Even when federal laws or league rules are in place, cheaters find ways to cheat.

Worse, experts say that science will soon enough allow cheaters to stay so far ahead of the law that anti-doping efforts will be a lost cause.

That was the disturbing conclusion writer Michael Sokolove came to in Sunday's New York Times magazine's cover story, "The Lab Animal."

Forget blood doping, human growth hormone or designer steroids; advances in gene therapy might provide cheaters with new and undetectable means for enhancing their performances.

Sokolove goes to the physiology department at the University of Pennsylvania, where he meets up with mice for which gene therapy has allowed them to produce increased levels of IGF-1 (insulin-like growth factor), a protein that promotes muscle growth and repair.

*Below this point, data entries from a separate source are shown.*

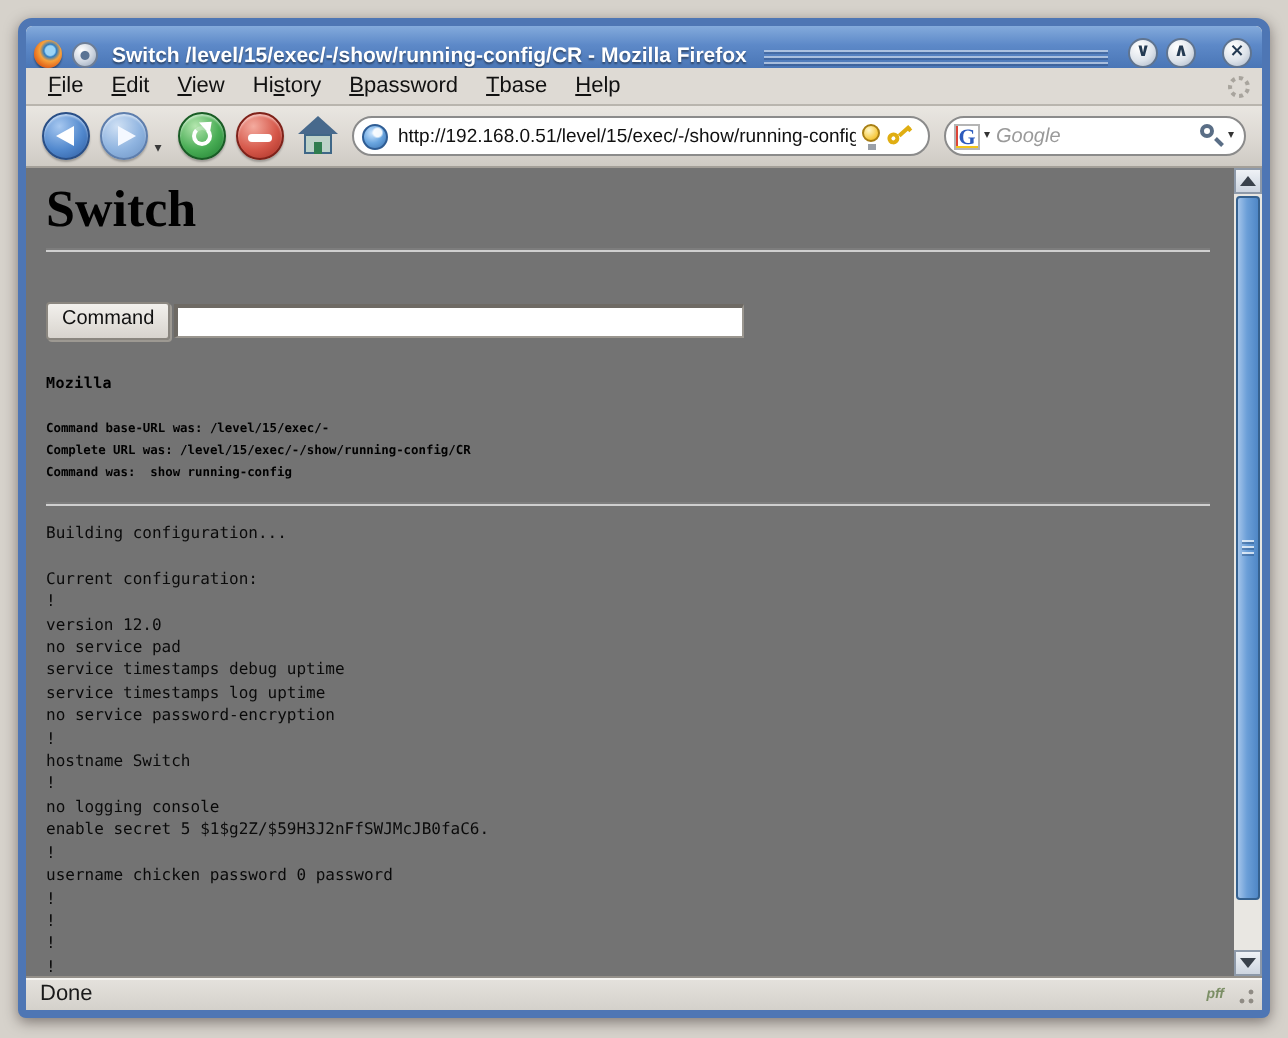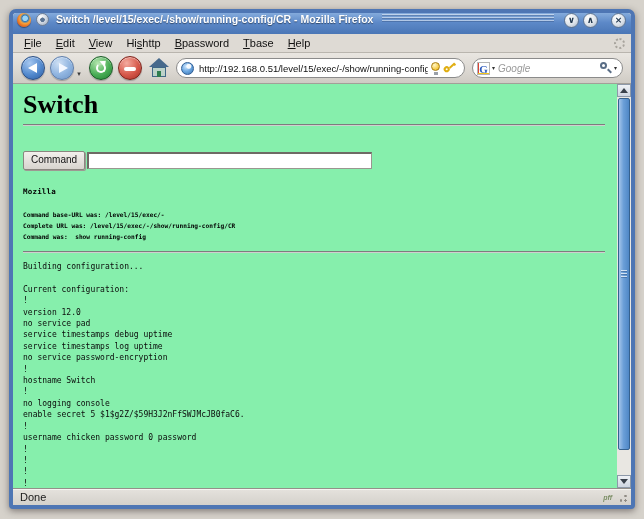"Switch /level/15/exec/-/show/running-config/CR -" .titlebar { align-items: flex-start -> flex-end }
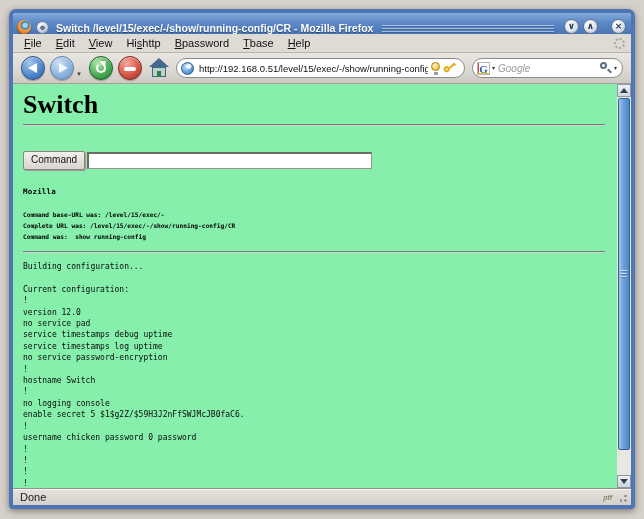"http" span { text: http -> tory }
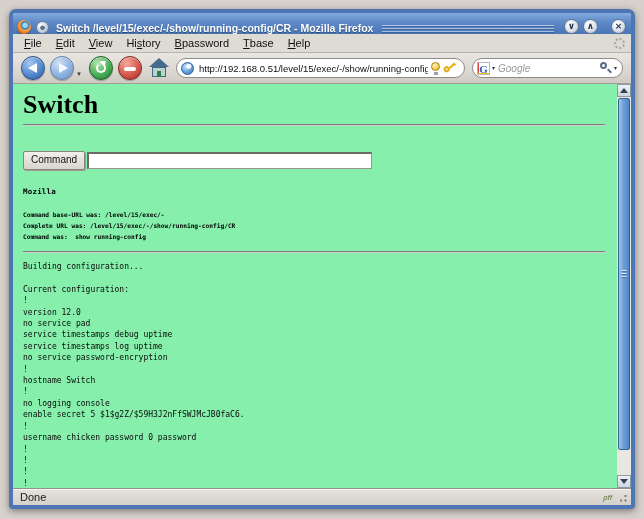"Switch" .content { background: #86efac -> #737373 }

"I had heard about these mice, heard them called `mighty mice,' but I was still shocked at the sight of them," Sokolove writes.

"There they were in several small cages, grouped with normal mice, all of them nibbling on mouse chow pellets. The mighty mice looked like a different animal. They were built like cattle, with thick necks and big haunches. They belonged in some kind of mouse rodeo," he writes.

"Rats altered in the same fashion and then put into physical training - they climb little ladders with weights strapped to their backs - have experienced a 35 percent strength gain in the targeted muscles and have not lost any of it `detraining,' as a human being will when he quits going to the gym."

It's not far-fetched to consider that soon these techniques will be available to any athlete desperate enough to seek the ultimate edge.

"Lee Sweeney [physiology department chair at Penn] generously consults with [World Anti-Doping Agency] and other anti-doping officials. He's sympathetic to their cause. He just says it's hopeless. `There will come a day when they just have to give up,' he says. `It's maybe 20 years away, but it's coming,'" Sokolove writes.

Bonds may be approaching home run marks set by Babe Ruth and Hank Aaron on a 40-year-old body enhanced by nothing more than magnesium and zinc. That doesn't mean we don't find our pleasure in watching home run record assaults diminished or our suspicions raised.

Sadly, it takes the issue of steroid abuse among pro athletes to unify politicians. What does that say about the state of sports?